Like Joker, it’s a film you want to analyse and externalise.
Unlike Joker, it is an undeniable classic.
Elsewhere the Giornate’s waters were relatively calm with
the exception of those around Kador where a devious guardian is trying to rob
his ward of her life, love and inheritance in The Mystery of the Kador Cliffs (1912). Directed by Léonce Perret it is not
so much a who-dunnit but a how-he-who-dunnit-gets-caught… a bit like Columbo
only a bit snappier, with more forensic method and fewer cigars: Sherlock-Columbo
if you will.
Suzanne de Lormel (Suzanne Grandais) must make it to 18
without going mad or else she will lose all of the inheritance to her uncle and
tutor the Comte Fernand de Kéranic (Perrett).
It’s the usual troublesome arrangement that can lead to trouble…
I’ve always loved the sweet-hearted appliance of science in the
film’s denouement involving Professeur Williams (Émile Keppens), a man who has
a reputation for solving the seemingly un-solvable psychiatric cases through
revolutionary use of cinematic techniques! Todd Phillips take note.
Filiming to catch the criminal of Kador! |
Elsewhere today we had another cheerfully sexy dose of Ita
Rina as a member of an opera chorus in Mario Bonnard’s sumptuous Das letzte
Souper (1928). The stakes are high as a very strong cast take part in a
murder we are sure to happen as opera director and shameless Lothario Boris Stroganoff
(Heinrich George), lines up a list of his potential killers with unremitting bad
behaviour. In detective terms this is like Hercule Poirot with more patience…
end result, the same.
We also had more of the reliably conflicted William S Hart who
was especially impressive in Wolf Lowry (1917), with , Exhibitor’s Trade
Review raving “Exciting gun play, love interest, the sweep of the great
out-of-doors country and the spirit of self-sacrifice exemplified in the
central character…” in short, everything expected from this genre
master at the time.
Neil Brand played as if he had 100 western themes to incorporate
at will in improvisations informed by so much classic scores of the genre: Hart
brought a shooter to a gunfight but Mr Brand had a piano: bang-bang (in “C”).

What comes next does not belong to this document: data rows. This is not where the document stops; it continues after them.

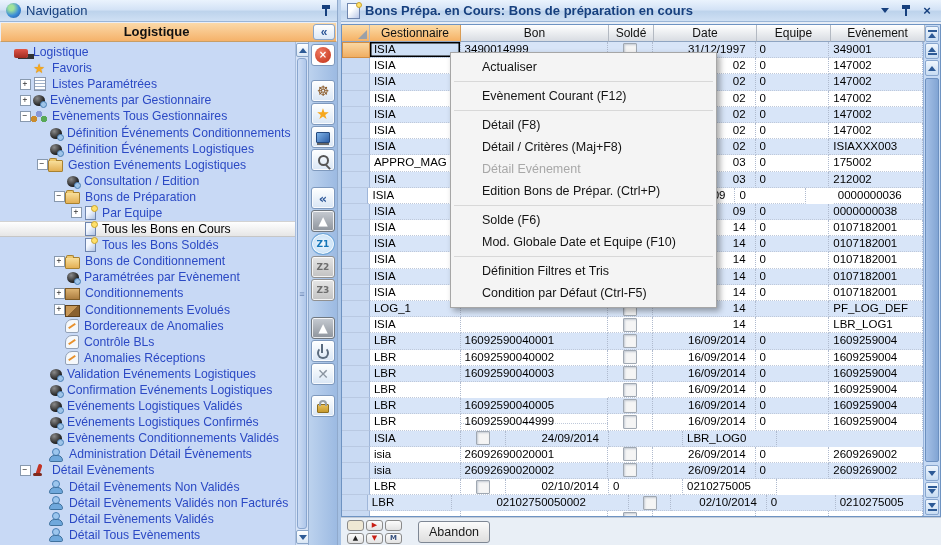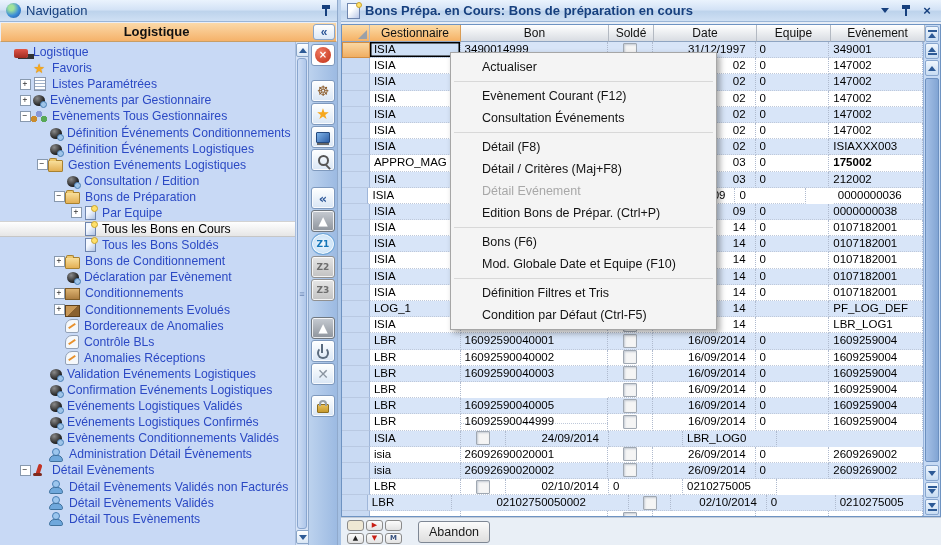--- a/index.html
+++ b/index.html
@@ -810,7 +810,6 @@
       <div class="mitem">Actualiser</div>
       <div class="msep"></div>
       <div class="mitem">Evènement Courant (F12)</div>
-      <div class="mitem">Consultation Événements</div>
       <div class="msep"></div>
       <div class="mitem">Détail (F8)</div>
       <div class="mitem">Détail / Critères (Maj+F8)</div>

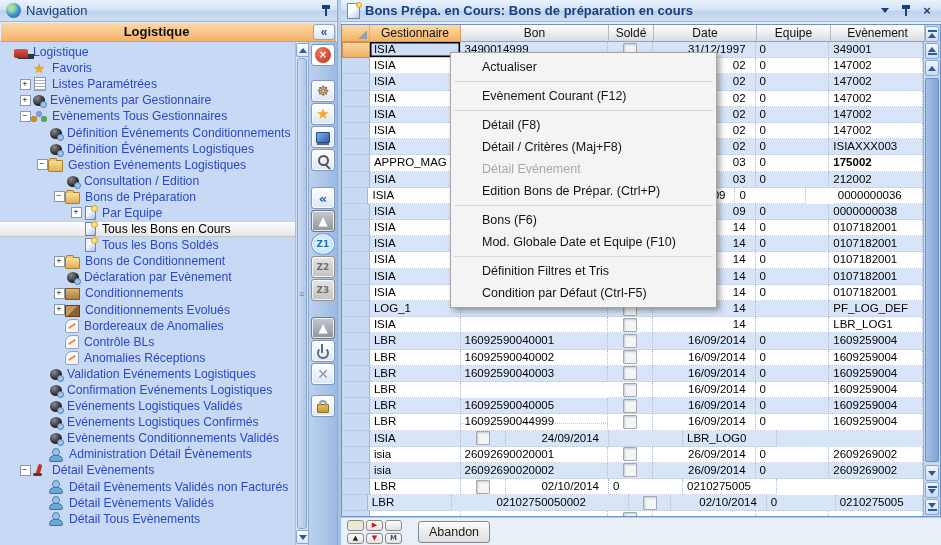--- a/index.html
+++ b/index.html
@@ -523,7 +523,7 @@
             </div>
             <div class="gc r" style="width: 103px;">03</div>
             <div class="gc " style="width: 74px;">0</div>
-            <div class="gc " style="width: 94px; font-weight: bold;">175002</div>
+            <div class="gc " style="width: 94px;">175002</div>
           </div>
           <div class="grow alt">
             <div class="rsel" style="width: 28px;"></div>

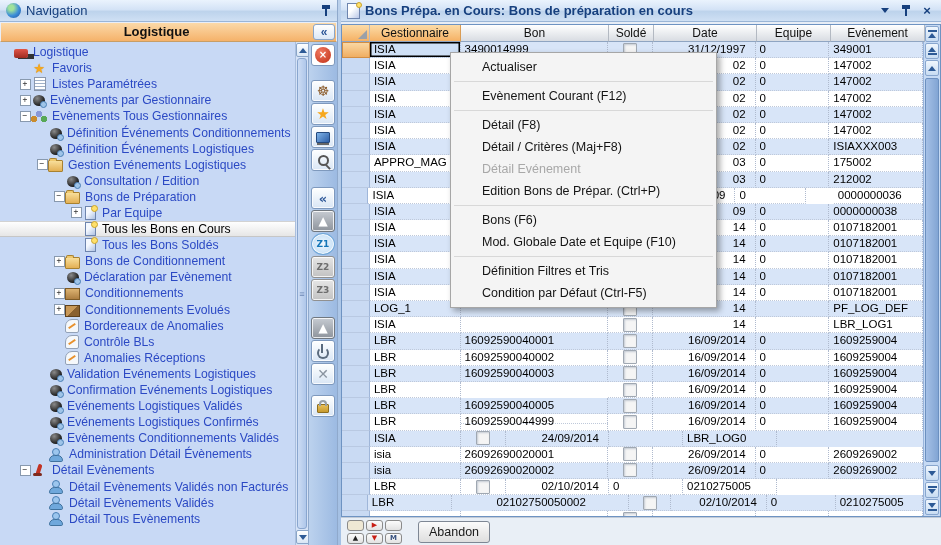--- a/index.html
+++ b/index.html
@@ -816,7 +816,7 @@
       <div class="mitem dis">Détail Evénement</div>
       <div class="mitem">Edition Bons de Prépar. (Ctrl+P)</div>
       <div class="msep"></div>
-      <div class="mitem">Bons (F6)</div>
+      <div class="mitem">Solde (F6)</div>
       <div class="mitem">Mod. Globale Date et Equipe (F10)</div>
       <div class="msep"></div>
       <div class="mitem">Définition Filtres et Tris</div>

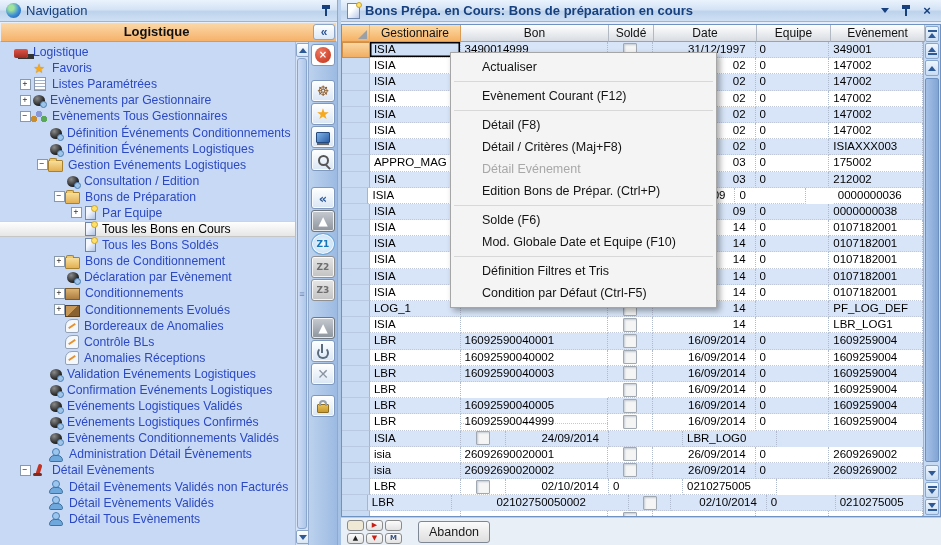--- a/index.html
+++ b/index.html
@@ -253,7 +253,7 @@
             <span class="tsp" style="width: 53px;"></span>
             <span class="texp"></span>
             <span class="ti ti-cam"></span>
-            <span class="tlabel">Déclaration par Evènement</span>
+            <span class="tlabel">Paramétrées par Evènement</span>
           </div>
           <div class="trow">
             <span class="tsp" style="width: 53px;"></span>

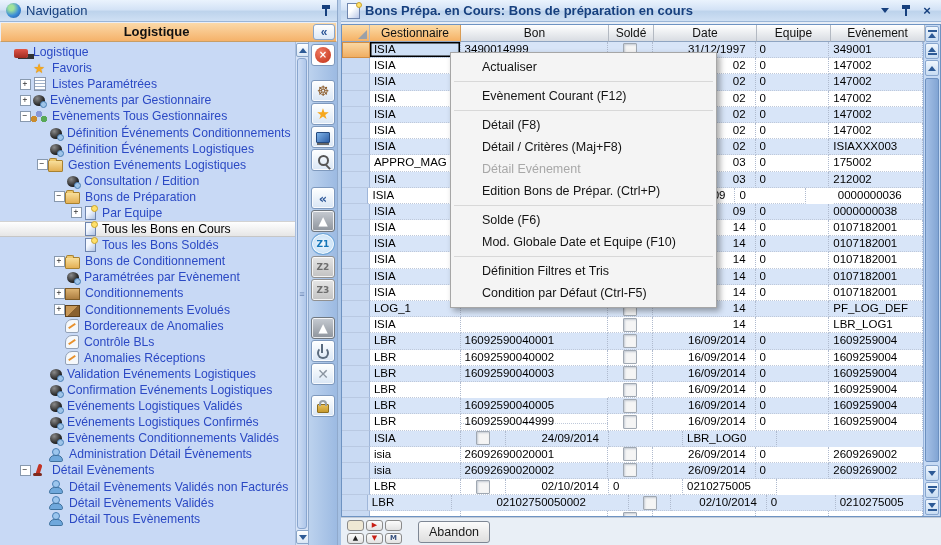--- a/index.html
+++ b/index.html
@@ -337,6 +337,12 @@
             <span class="tsp" style="width: 36px;"></span>
             <span class="texp"></span>
             <span class="ti ti-person"></span>
+            <span class="tlabel">Détail Evènements Non Validés</span>
+          </div>
+          <div class="trow">
+            <span class="tsp" style="width: 36px;"></span>
+            <span class="texp"></span>
+            <span class="ti ti-person"></span>
             <span class="tlabel">Détail Evènements Validés non Facturés</span>
           </div>
           <div class="trow">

William S Hart faces another moral conundrum in Wolf Lowry |
Last, but not least, we had Wait and See (1928) a very strong – i.e. funny – British
comedy from Walter Forde, which was basically Trains, Planes and Automobiles
as Walter pursues his love interest Pauline Johnson (Jocelyn Winton), in a
break-neck mash-up of mechanised transport. Walt plays Monty Merton who is
pranked by co-workers fed up with his groundless ambitions, into believing he
has a fortune to collect. This flimsy device snowballs until Walter’s successful
pursuit may well generate enough investor support to save his firm and
guarantee his future and love life.
Schrodinger’s Comedy Cat OR Brexit Fever 1920’s style? You decide.
Either way it was made all the more enjoyable by Stephen Horne and Frank Bockius' accompaniment clanging along wonderfully well with Walter's weaving.